大沼由紀『再スタートを切るために』

バイラオーラの大沼由紀さんがフラメンコサイト『Flamenco2030』のために描き下ろしてくれたエッセイが届きました。苦しい春。あらゆるものが停滞し、外部と遮断され、誰もがこれまで以上に孤独を耐えなければならない状況。けれどだからこそ自問自答を深め、真に大切なことを知る貴重な時間だったのかも知れません。苦境の中で見出す一筋の光こそが生きる上でのひとつの「幸」だと、大沼由紀さんの言葉は気づかせてくれます。ぜひご一読ください!(『Flamenco2030』編集部)

 

Flamanco2030』 描き下ろしエッセイ
『再スタートを切るために』
文/大沼由紀
Texto por Yuki Onuma
Foto por Yumiko Iguchi

 

誰もやって来ないスタジオで、プランタタコンの音を探す。探したいという欲求だけ。クラスのためでも本番のためでもない。純粋練習。あー、これが自分のベースだったと思い出す。

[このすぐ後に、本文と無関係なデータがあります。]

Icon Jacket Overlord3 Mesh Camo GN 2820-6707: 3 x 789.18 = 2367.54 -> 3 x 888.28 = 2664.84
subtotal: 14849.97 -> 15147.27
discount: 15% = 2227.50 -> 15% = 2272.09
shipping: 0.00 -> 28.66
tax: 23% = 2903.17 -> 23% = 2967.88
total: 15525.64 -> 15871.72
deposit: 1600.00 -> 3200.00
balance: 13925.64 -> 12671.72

気が付けば、クラスのため、本番のための練習に追われる日々を何年も過ごして来た。そんな中、フラメンコを人前で踊るのも教えるのも全部禁止になったら、一体どのくらいフラメンコを求めるだろうと、ふと考えたことがある。やはりアグヘータのカンテを聴かずにはいられないだろうか。それとも、この日本の日常にあるものに、自然に吸い込まれていくのだろうか・・・。

いやいや、そんな想像よりまずは現実だよ、これをやらなきゃ、あれも用意しなきゃ。そうやって走り続けて来た。今、突然何の前触れもなく全てのことがストップし、クラスも本番も見事に無くなり、想像が現実になった。なんてこった。

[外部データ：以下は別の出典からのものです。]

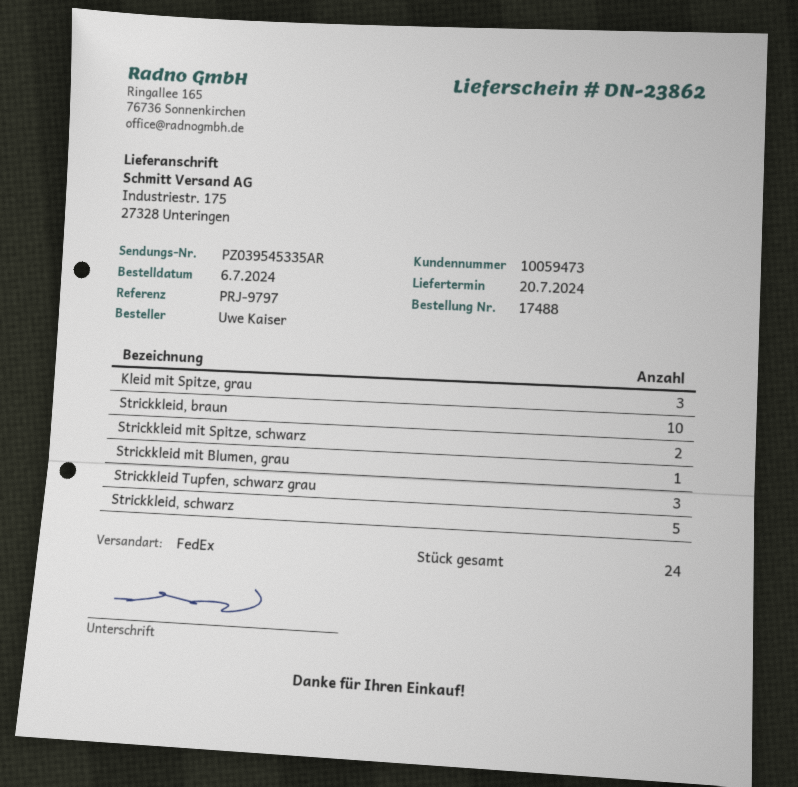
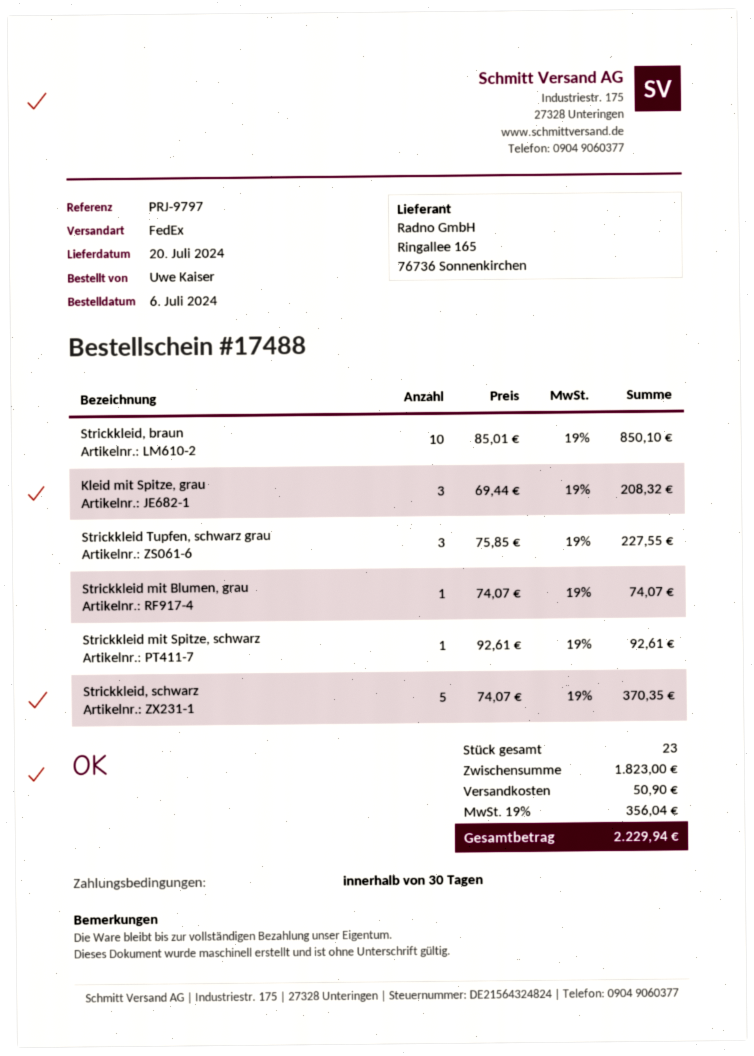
Strickkleid mit Spitze, schwarz: 2 -> 1
total quantity: 24 -> 23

27年前のヘレスでの日々が蘇る。日本人はおらず、友人と言える人もほとんどいない。孤独。完璧に異邦人。テレビも電話もない。いつまでにこれをという宿題もなく、もちろん仕事なんかあるわけない。聴きたいもの、観たいものを求め、それがあるかもしれないところに可能な限り出掛けて行く。手持ちのお金がいつまで持つかというのが最大級の問題。今、出掛けて行くことだけは出来ないが、他のことに関してはあの頃と似ている。

求めて求めて、マドリーからセビージャ、ヘレスへと南下、どんどん孤独になっていった中で、ますます輝きを増していった憧れのフラメンコ。教える責任、舞台の重圧とごちゃ混ぜになっていたフラメンコは、すっかり姿を消した。

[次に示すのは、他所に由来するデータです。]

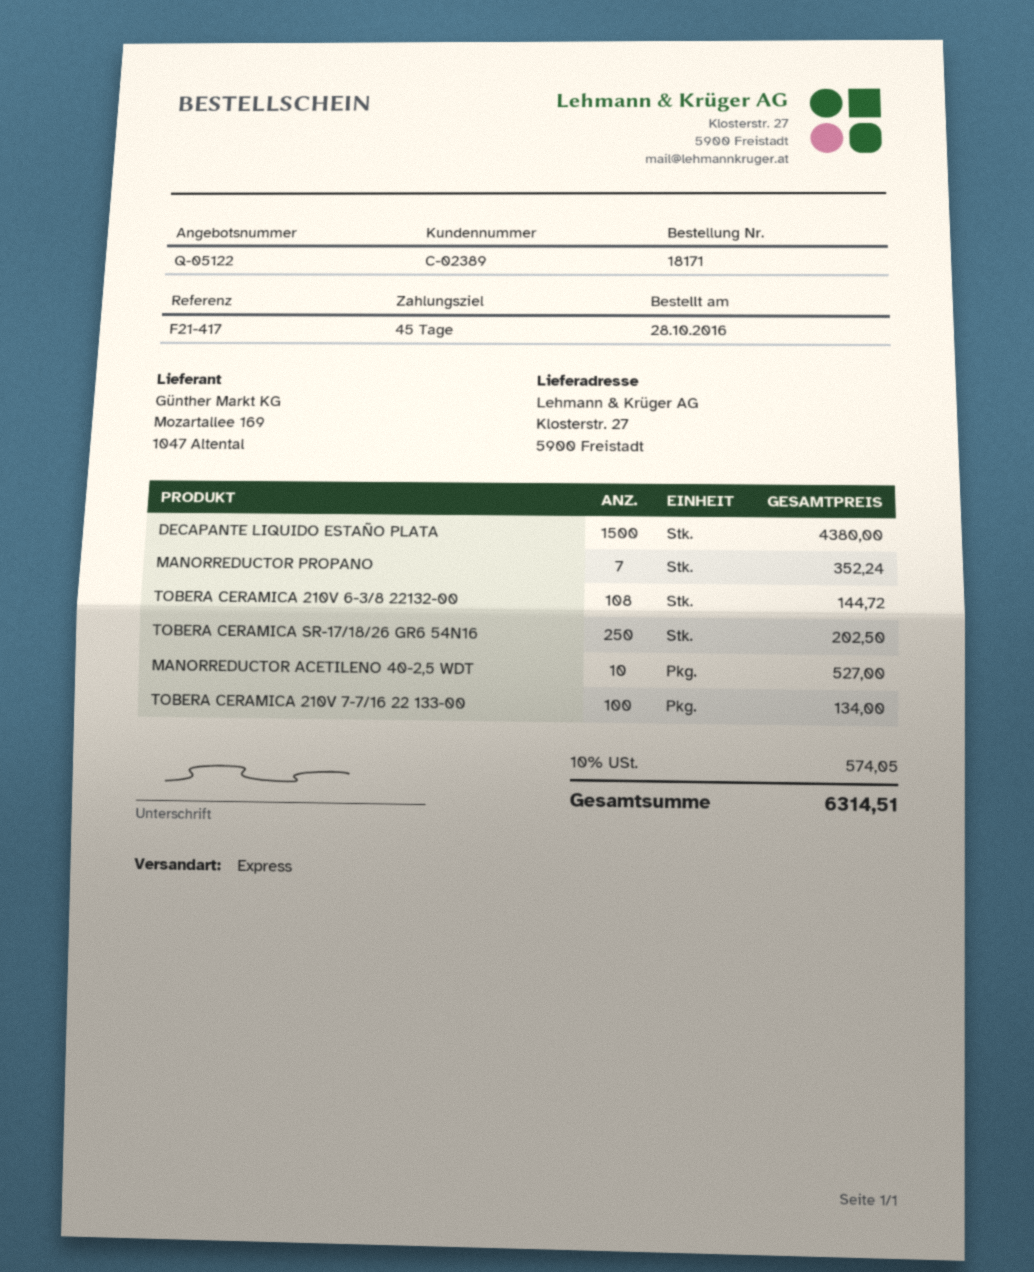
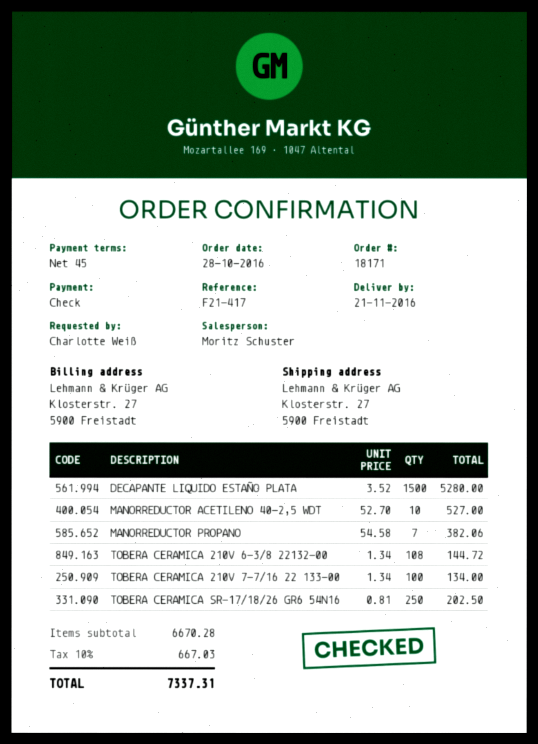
DECAPANTE LIQUIDO ESTAÑO PLATA: 1500 for 4380.00 -> 1500 for 5280.00
MANORREDUCTOR PROPANO: 7 for 352.24 -> 7 for 382.06
tax: 10% = 574.05 -> 10% = 667.03
total: 6314.51 -> 7337.31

スタジオへと歩いて行く。いつか聴き込むぞと思って買い溜めた、ものすごい数のCDを床に並べる。いくら何でも今世でこれを全部は聴き込めないと認め、整理し、自分の範疇外と認めたものは、必要な人の元へ行くんだぞ、とアクースティカに送る。もしかしたら10年後に、あれを手放さなければよかったと思うかも知れないが、いつどうなるか分からないのが人生。それを実感させられた今、過去でも未来でもなく、今なんだというヒターノ達の人生哲学に圧倒される。すごいなーあいつら。生きるために何が大切かを知っている。

プランタ・タコン、プランタ・タコンをひたすら繰り返し、そして靴を脱いだ。靴を脱いで踊るのが好きだった。それはいわゆるバイレ・フラメンコの正しい形ではないけれど、私流カンテ一体型バイレ。久しぶりにそれをしたくなった。手元に残したCDの中から、これはというものをかけて、カンテを身体にまとわり付けて歩く。ただ歩く。カンテを支えたり押し出したりするギターとは別の役目で、カンテと共にあるために。今まで聞こえなかったものが聞こえ始め、ゾクッとした。なんと恐ろしい、美しいフラメンコ。マヌエル・トーレが私を歩かせ、立ち止まらせる。

フラメンコへの片恋はいつも私を苦しませるが、こうして何も無くなった今こそ、フラメンコは私を助ける。美しいものは人を励まし、魂に光を灯す。

このウイルスは人と人の繋がりを絶つウイルスだと、作家の辻仁成さんが書いておられた。ほんとにその通りと思った。人に会えない、触れられない、学校もオンライン授業。体育の授業ですらオンラインで出来ちゃう。なんてこった。しかしこの間、人は人との触れ合いを渇望する。そして何より究極のコミュニケーションであるフラメンコは、人と人との繋がりを絶たせるわけがない。Zoomでフラメンコ? まさか!

今は、知らず知らずのうちについた垢を落とし、大事なものはこれです!と言えるフレスコな状態になれる時間だ。あのカルロス・サウラの名作『フラメンコ』を見よ。パルメロEl Boの脇がスッと開き、全員の呼吸がほんの一瞬シンとなった直後、当然の如くにコンパスが降り注ぐ。あの鮮やかなスタートたるや。あんな風な清々しい再スタートを切るために、この苦しい日々がある。